Les références idéologiques des Français


Le 7 juin 2001 - A onze mois de l'élection présidentielle, à treize mois des élections législatives, les Français ne se définissent pas seulement à travers des intentions de vote, d'ailleurs susceptibles de nombreuses variations, mais aussi à travers leurs préférences idéologiques : celles-ci les révèlent favorables au marché en matière économique, avec néanmoins une aversion pour la mondialisation et plutôt de gauche ou au centre gauche en matière politique. Les réponses relèvent moins des classifications traditionnelles en familles politiques que des tempéraments.

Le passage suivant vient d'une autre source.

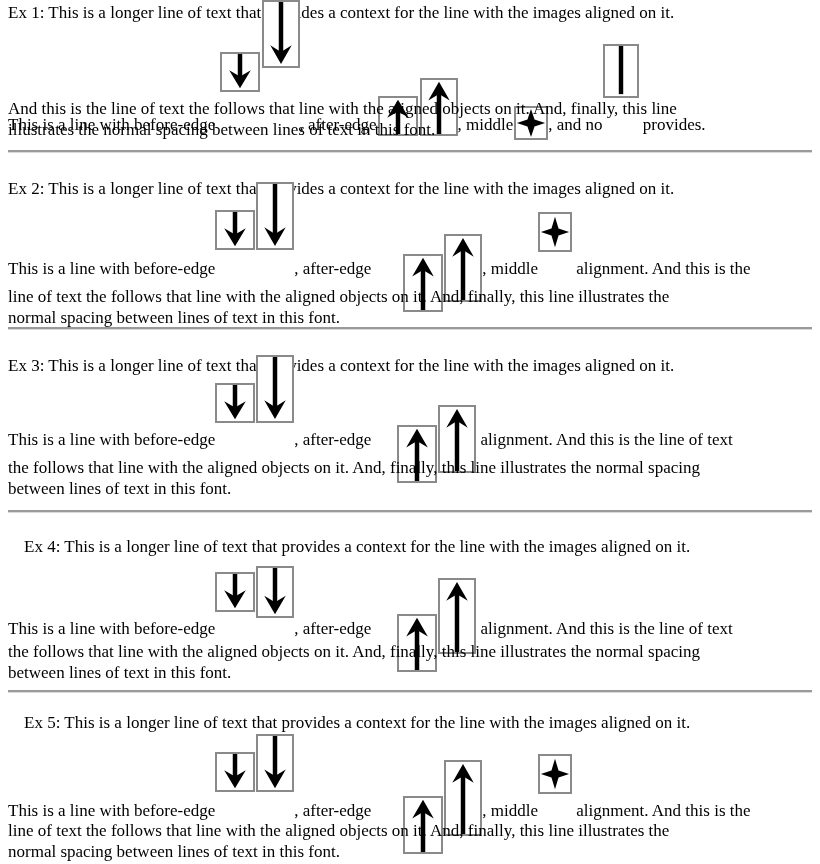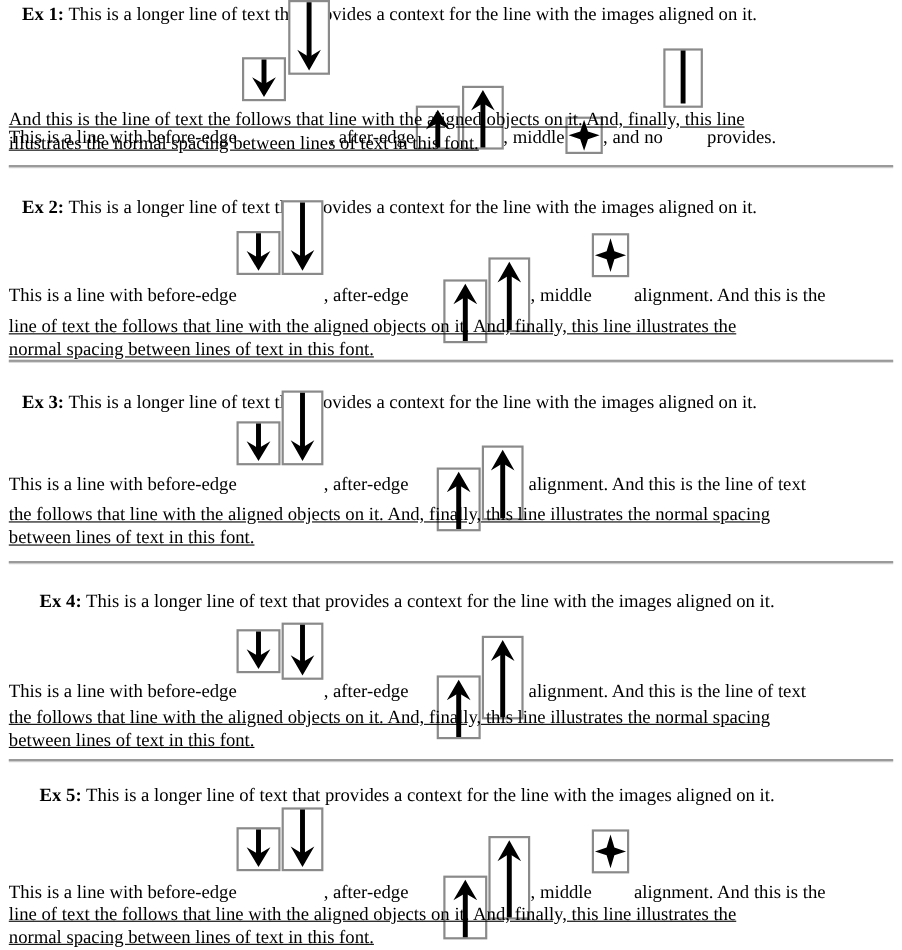--- a/index.html
+++ b/index.html
@@ -41,8 +41,7 @@
   }
 
   .ex-label {
-    font-weight: bold;
-    margin-left: 12px;
+    font-weight: normal;
   }
 
   .tail-line {

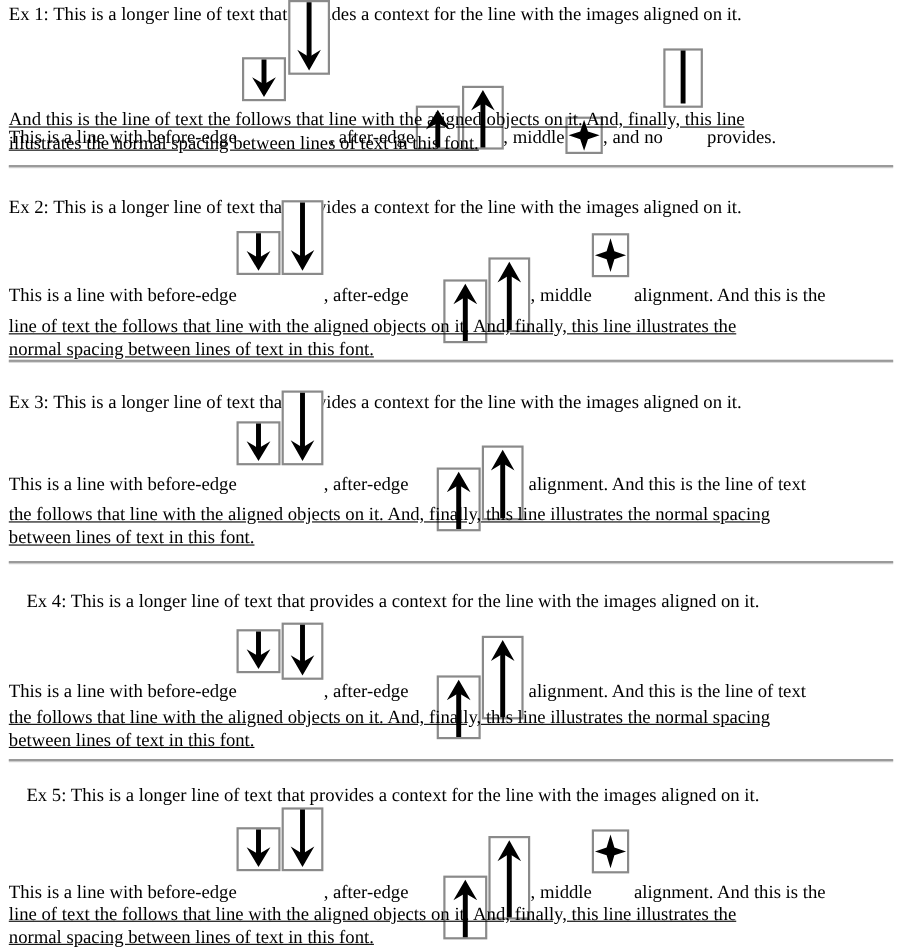--- a/index.html
+++ b/index.html
@@ -46,7 +46,6 @@
 
   .tail-line {
     padding: 0 8px;
-    text-decoration: underline;
   }
 
   

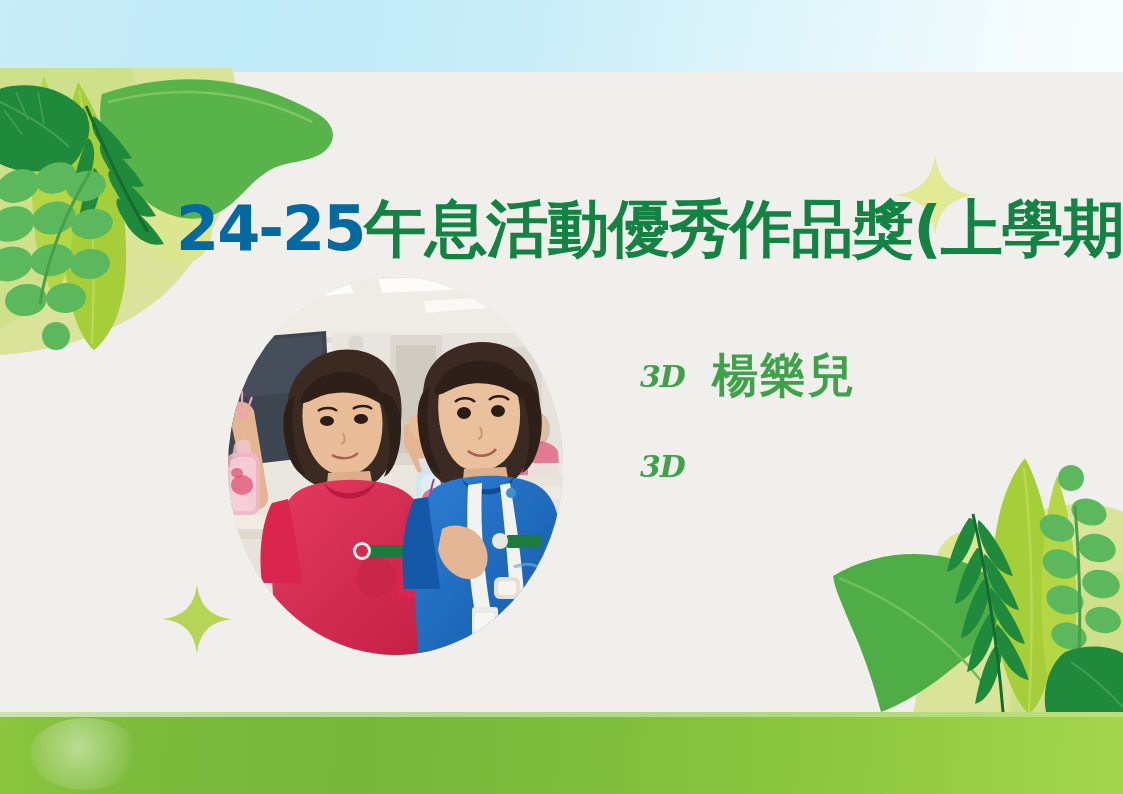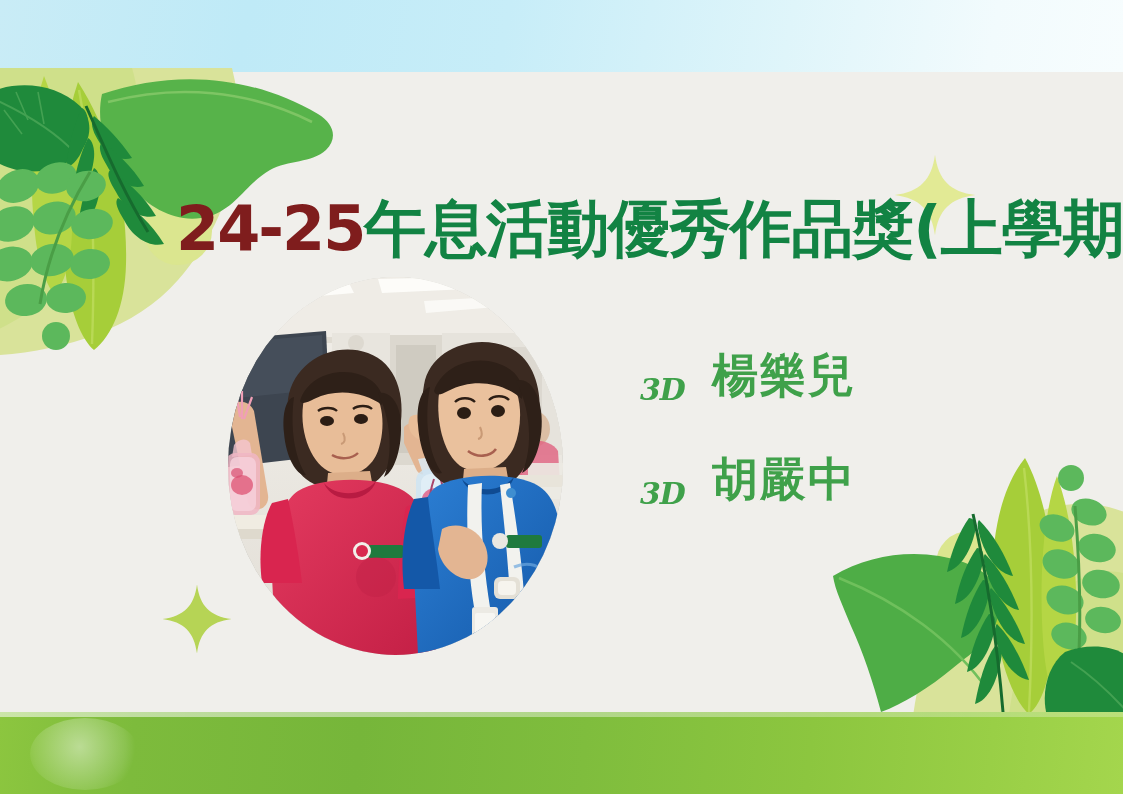--- a/index.html
+++ b/index.html
@@ -57,7 +57,7 @@
     font-family:"DejaVu Sans",sans-serif;
     font-weight:700;
     letter-spacing:-2px;
-    color:#7f1d1d;
+    color:#0369a1;
   }
 
   

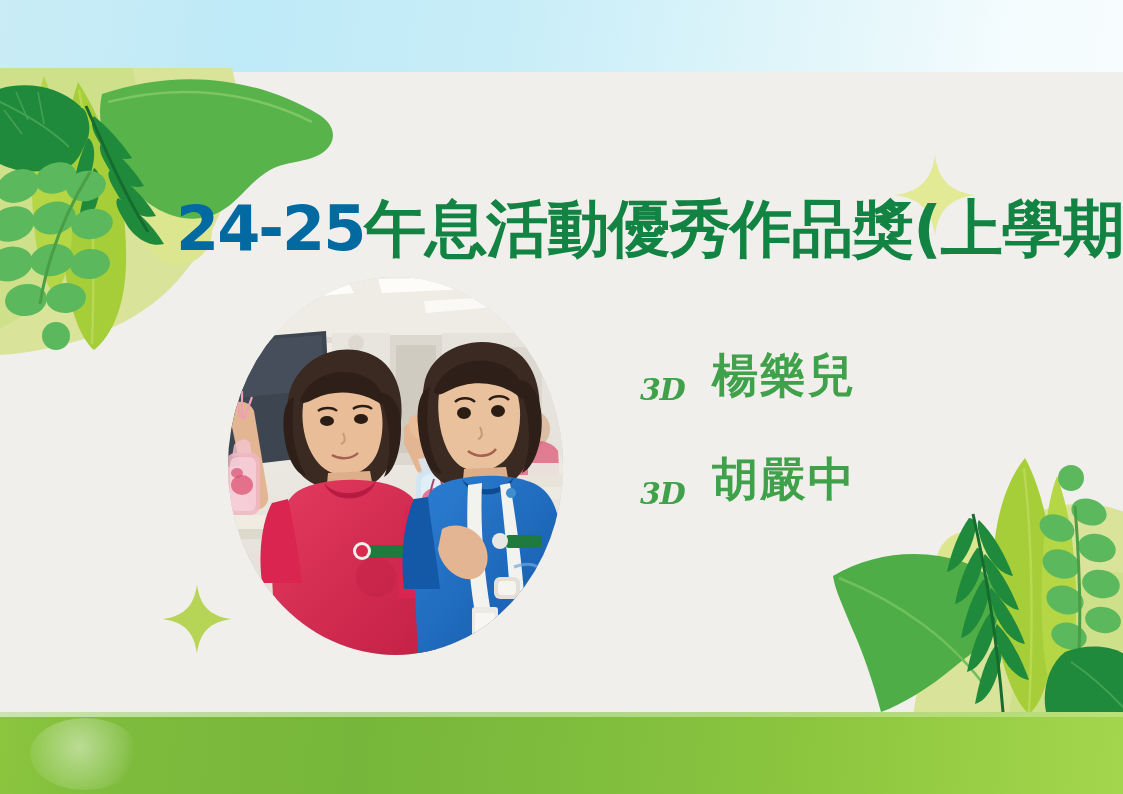--- a/index.html
+++ b/index.html
@@ -75,7 +75,7 @@
     position:absolute;left:640px;top:345px;z-index:6;
   }
   .name-row{
-    display:flex;align-items:flex-end;
+    display:flex;align-items:center;
     margin-bottom:42px;
     color:#3fa14a;
     white-space:nowrap;

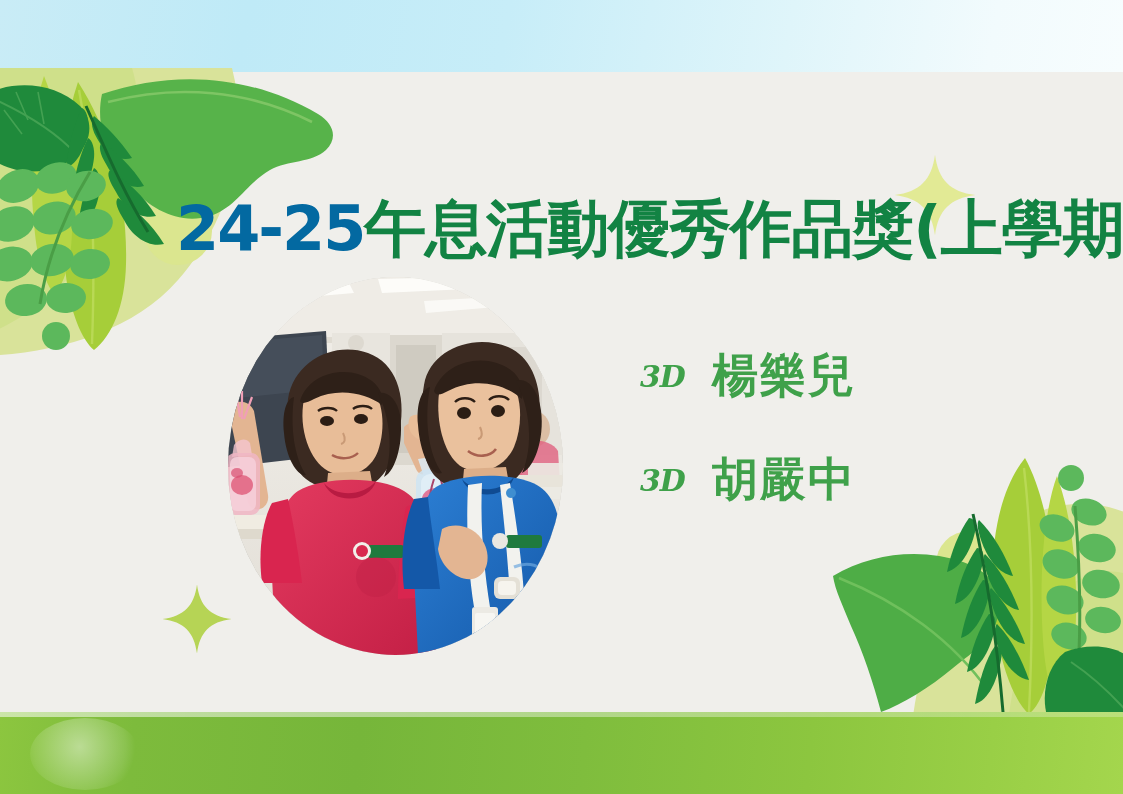--- a/index.html
+++ b/index.html
@@ -365,7 +365,6 @@
     </div>
     <div class="name-row">
       <span class="cls">3D</span>
-      <span class="pname">胡嚴中</span>
     </div>
   </div>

En ce sens, les Français ont toujours le cour au centre gauche et le portefeuille au centre droit.

Lorsqu'on les interroge sur les valeurs et les concepts économiques, les Français font en effet surgir un autoportrait qui ressemble fort à l'économie sociale de marché. Les thèmes qui arrivent en tête - participation, concurrence, libre-échange - sont ainsi très caractéristiques. La flexibilité apparaît également bien placée (en cinquième position). Tout n'est pas toujours très clair dans leur esprit, puisque socialisme et libéralisme obtiennent pratiquement les mêmes appréciations (57 % de positif et 28 % de négatif pour le socialisme, 55 % de positif et 28 % de négatif pour le libéralisme). L'euro, en revanche, est bien traité (57 % de positif, 32 % de négatif) malgré l'approche de sa mise en circulation comme monnaie quotidienne. Sur un sujet précis, les hommes apparaissent nettement plus confiants que les femmes, les jeunes naturellement plus optimistes que les personnes âgées, les cadres sensiblement plus allants que les commerçants, les artisans et les ouvriers. Au total, l'accueil fait à la monnaie européenne reste favorable, et pratiquement stable d'une année sur l'autre, alors que les échéances se précipitent. En économie, les Français ne sont donc pas conservateurs.

Ils se méfient cependant beaucoup de la mondialisation, et même de plus en plus d'une année sur l'autre : 42 % la regardent avec faveur, 44 % avec hostilité. Il y a trois ans, les réponses positives atteignaient 50 %, les réponses négatives ne dépassaient pas 33 %. Les jeunes, les cadres, les hommes, les libéraux sont évidemment beaucoup plus favorables que les électeurs du PC et du Front national, ou que les salariés modestes, les commerçants ou les artisans. Globalement, les Français n'aiment pas le capitalisme mais ne croient plus au dirigisme. Ils adhèrent au marché mais rejettent ses formes extrêmes.

Sur un plan spécifiquement politique, leur sensibilité penche plus nettement vers la gauche. C'est l'écologie qui remporte le plus de succès (69 % de positif, 21 % de négatif), progressant sensiblement depuis quatre ans, en particulier chez les jeunes et les salariés. Le socialisme et la gauche distancent clairement le centrisme mais surtout le gaullisme et la droite. Là-dessus, pas de doute : 60 % de positif pour le socialisme, 57 % pour la gauche, 49 % pour le centre, 40 % pour le gaullisme, 38 % pour la droite. Il est vrai que la social-démocratie (formulation peu française) fait encore moins bien, la démocratie chrétienne pire encore. Quant au communisme, au gauchisme, au conservatisme, au marxisme, à l'extrême droite, ils reçoivent des accueils calamiteux. L'essentiel - l'inattendu ? - demeure, après quatre ans de gouvernement de gauche, l'avantage affectif de la gauche sur la droite. Situation très atypique, plus marquée que l'année dernière, notamment chez les jeunes, les salariés et les écologistes. Après quatre ans au gouvernement, cela n'est pas banal. On peut encore relever la bonne image du centre chez les électeurs socialistes, et l'affaiblissement du gaullisme chez les jeunes. Il est vrai que le PC, lui, subit une véritable bérézina chez les jeunes et les diplômés de l'enseignement supérieur.

Les préférences par famille politique confirment ces tendances : politiquement, la gauche suscite plus de sympathies que la droite. Economiquement, le marché l'emporte sur le socialisme : ce qui laisse grande ouverte l'élection présidentielle de l'année prochaine.